Yesterday, September 8th, Leah Douglas published an in-depth research article on ethanol in Reuters. It’s a careful, deeply researched piece that reminds us of what good journalism can be and an important and timely reminder that corn ethanol is NOT a climate solution.
A couple of key findings from the article:
- Corn ethanol production emits a lot of carbon. In fact, corn ethanol processing plants produce about twice the carbon that oil refineries do!
- Ethanol plants are allowed to pollute so much because older plants are exempt from the federal requirement in the Renewable Fuel Standard (RFS) that says that ethanol must be 20% better for the climate than gasoline. 95% of all ethanol plants are exempted from this requirement!
- The reason that the RFS allows the Environmental Protection Agency (EPA) to exempt these plants and allows them to pollute so much is because of industry and lobbyist pressure, as the biggest emitters are also some of the biggest agribusiness companies in the country.
- And in case you forgot, the article notes that back in 2009, EPA scientists found that corn ethanol would actually emit more greenhouse gases than gasoline, making it ineligible for the RFS which (as mentioned above) nominally requires that biofuels emit at least 20% less greenhouse gases than gasoline. However, under industry pressure (again), the EPA completely changed its methodology for calculating the climate impact of corn ethanol, and this time found that corn ethanol would actually be 21% better than gasoline, coincidentally just on the other side of the RFS cutoff.
So, what can we conclude? Here are some key takeaways:
- It’s been 15 years since the current version of the RFS passed. These are NOT new standards. The ethanol industry should NOT still be polluting this much.
- Corn ethanol is not good for the planet. The weight of current research is actually pretty overwhelming, as detailed in the piece. And yet, EPA and industry scientists use a flawed methodology to claim that corn ethanol is good for the climate.
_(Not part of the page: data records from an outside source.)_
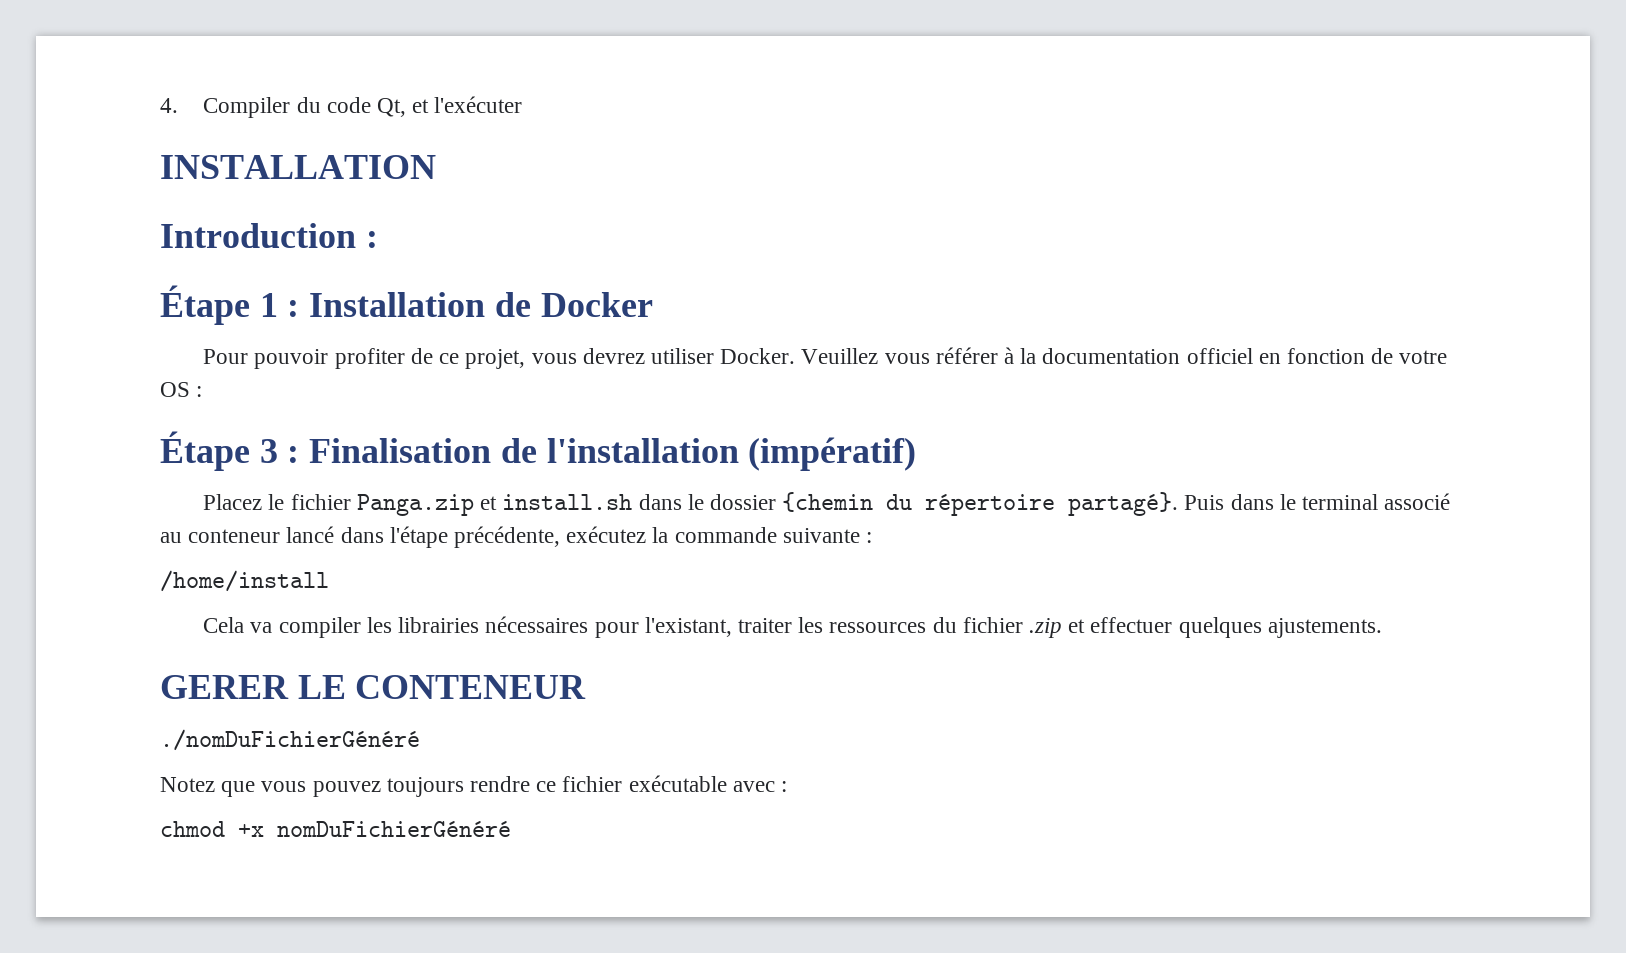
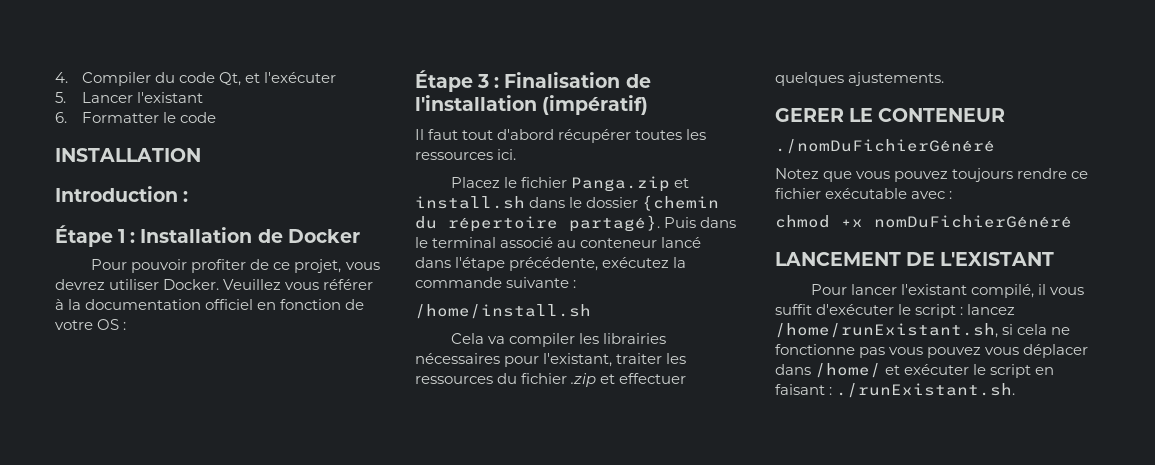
+ 5. Lancer l'existant
+ 6. Formatter le code
+ Il faut tout d'abord récupérer toutes les ressources ici.
- /home/install
+ /home/install.sh
+ LANCEMENT DE L'EXISTANT
+ Pour lancer l'existant compilé, il vous suffit d'exécuter le script : lancez /home/runExistant.sh, si cela ne fonctionne pas vous pouvez vous déplacer dans /home/ et exécuter le script en faisant : ./runExistant.sh.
They undercount the carbon emissions related to corn production, and they undercount the carbon emissions related to converting native land to monocrop corn production.
- There are better uses for this land, like simply restoring it to a prairie grassland, as the USDA Conservation Reserve Program (CRP) does, by paying farmers to keep land out of production and allow it to sequester carbon. Not only would this address the biggest source of emissions from corn ethanol production – ploughing up native grassland and converting it to monocrop corn production – but it may help to reverse some of the damage that the RFS has caused.
- There is no future for corn ethanol. Corn ethanol was never going to replace gasoline, and even if blending in 10% or 15% corn ethanol blends were better for the environment (which is not the case, see above), the climate crisis is way past the point where that’s enough emissions savings to be a real solution. Electric vehicles are clearly going to out compete gas for clean personal travel. Hopefully this will be paired with far more public transit, walking and biking to bring emissions from transportation down and meet our climate goals.
- Supporting farmers is a very valid policy goal, but as we at ActionAid USA have pointed out, there are far better farm policies that would both support farmers and rural communities and better serve climate action. Dive deeper here.
- And finally, the ethanol industry is trying desperately to figure out how to improve its status with climate champions, aggressively claiming that it can capture the carbon at the ethanol plants and then store it deep underground. The proposed plans for carbon capture and storage (CCS) at these ethanol plants require thousands of miles of CO2 pipelines across the Midwest that pose risks to local communities and the planet with the risk of leaks, and also entail a massive land grab that puts farms, homes, and indigenous lands at risk. And this is all to prop up an industry that should never have been propped up in the first place.
Congress has tried and failed for years to address the issues with the RFS. The EPA cannot wait any longer to use its authority to chart a new way forward. The EPA should follow the science and start phasing out biofuel mandates.